Patient complications

Problems other than an incomplete collection

- Hematoma

A hematoma forms under the skin near to the puncture site - release the tourniquet immediately and withdraw the needle. Apply firm pressure.

To prevent a hematoma

• Puncture only the uppermost wall of the vein (just under the skin)

• Remove the tourniquet before removing the needle

• Use the major superficial veins (the large veins just under the skin)

• Make sure the needle fully penetrates the uppermost wall of the vein. (partial the puncture may allow blood to leak into the tissues just under the skin)

• Apply pressure to puncture site


Little red spots, ranging in size from pinpoint to several millimeters in diameter.

Petechiae consist of extravasated blood. This complication could be a result of a coagulation abnormality, such as a platelet defect, and should be brought to the attention of the patient’s healthcare provider.

Syncope (fainting)

Patients may become dizzy and faint at the thought or sight blood, this is the most common complication phlebotomy. It is caused because of a rapid fall in blood pressure.
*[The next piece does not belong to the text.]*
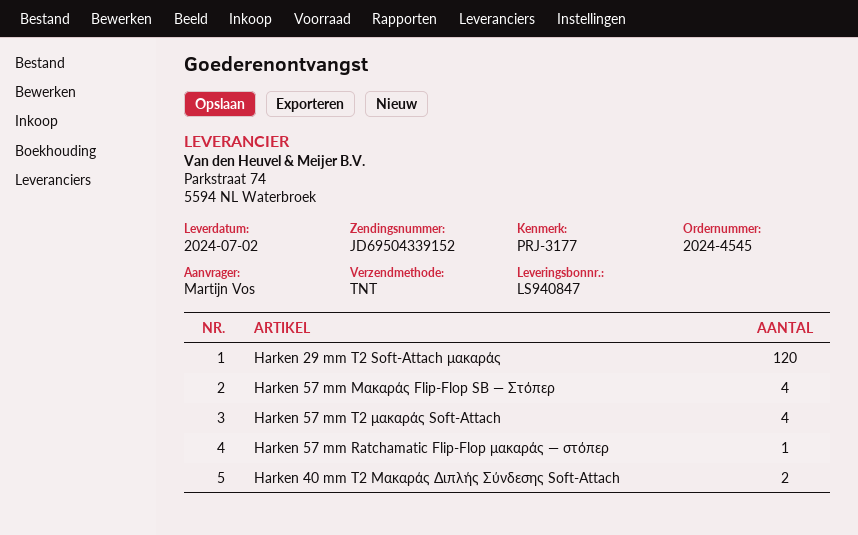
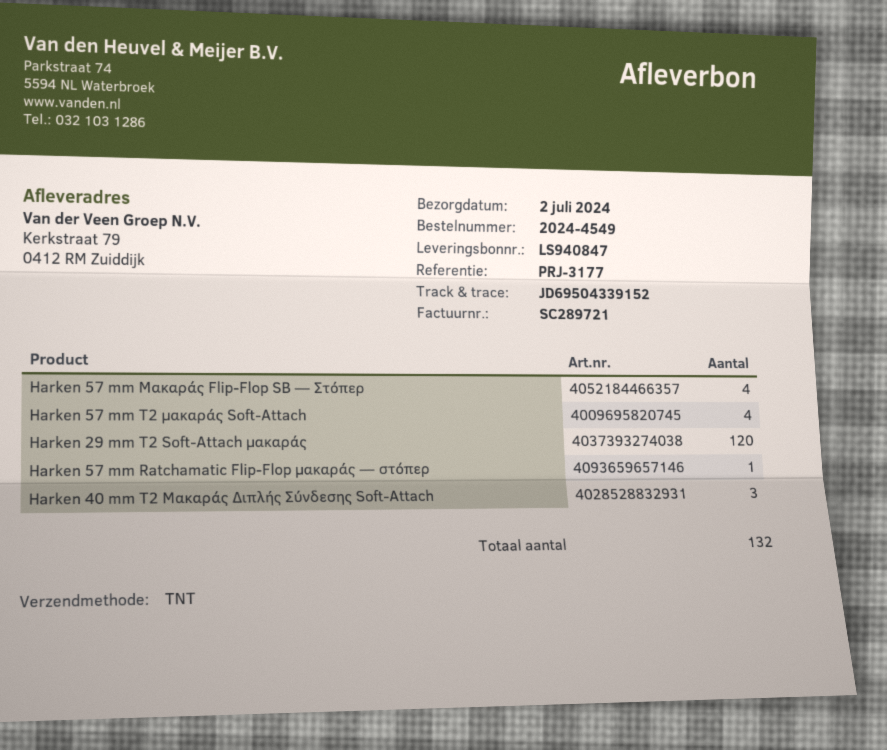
order number: 2024-4545 -> 2024-4549
Harken 40 mm T2 Μακαράς Διπλής Σύνδεσης Soft-Attach: 2 -> 3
An automatic nervous system reaction, (psychosomatic trigger), usually based on fear.

Treatment and safe handling of an unconscious patient is a necessity of any qualified Phlebotomist.
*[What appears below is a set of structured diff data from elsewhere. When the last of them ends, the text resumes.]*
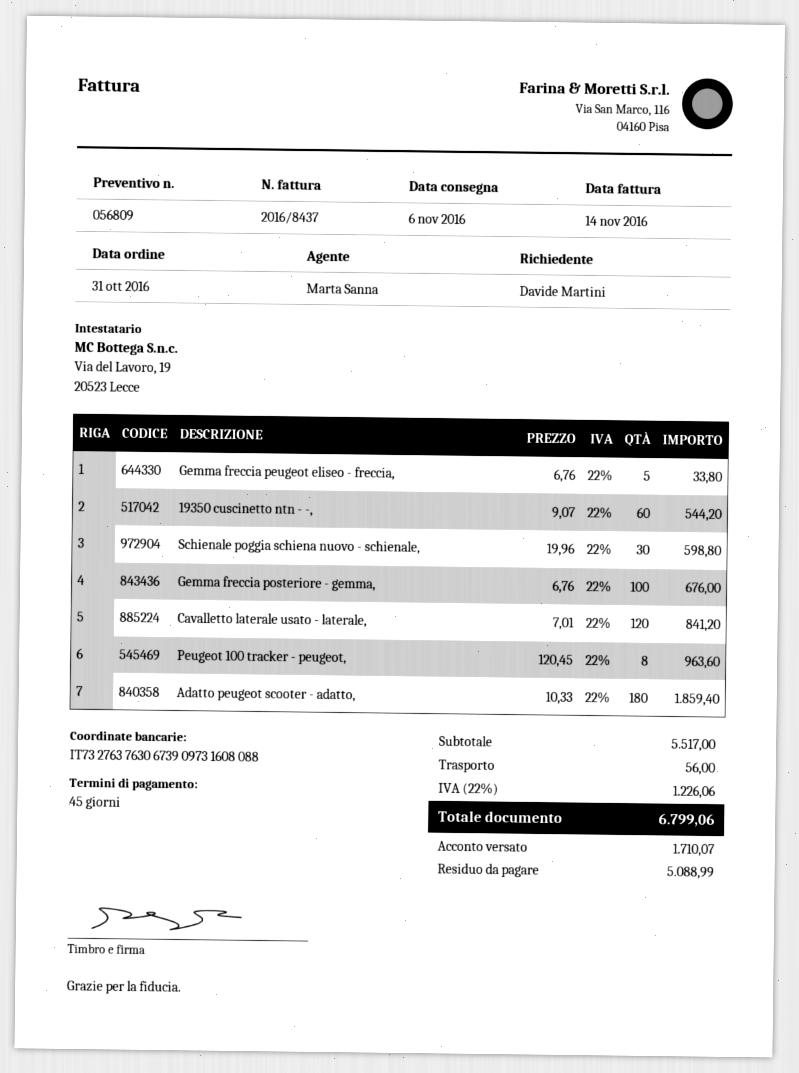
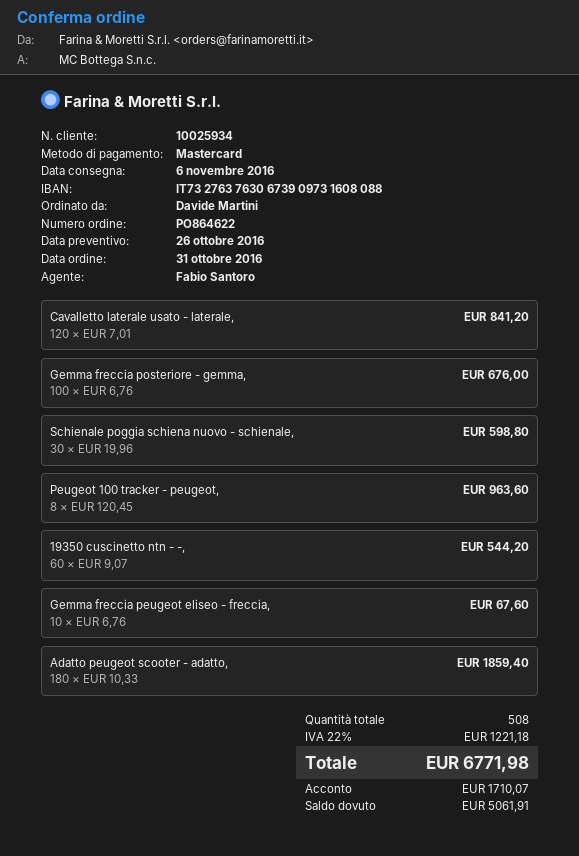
sales rep: Marta Sanna -> Fabio Santoro
Gemma freccia peugeot eliseo - freccia,: 5 x 6.76 = 33.80 -> 10 x 6.76 = 67.60
shipping: 56.00 -> none
tax: 22% = 1226.06 -> 22% = 1221.18
total: 6799.06 -> 6771.98
balance: 5088.99 -> 5061.91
• Abort draw: Remove tourniquet, needle, and bend the arm

• Call for assistance.

• Using good body mechanics, slide patient to floor, keeping a hand firmly behind the cervical spine area. Protect the head and neck from injury!

• Elevate feet above the heart and monitor blood pressure, breathing, etc.

• Use ammonia only if the patient is not responsive within 5 minutes and blood pressure remains low.

• Assist to an upright position in stages (monitor B/P with each change in position)

this is a gradual process. If the patient stands up to quickly, he will be most likely to faint again due to a drop in B/P.

Scarred Vein

Areas that have been burned or scarred should be avoided during phlebotomy. The burned area is very sensitive and susceptible to infection, whereas veins under the scarred area are difficult to palpate.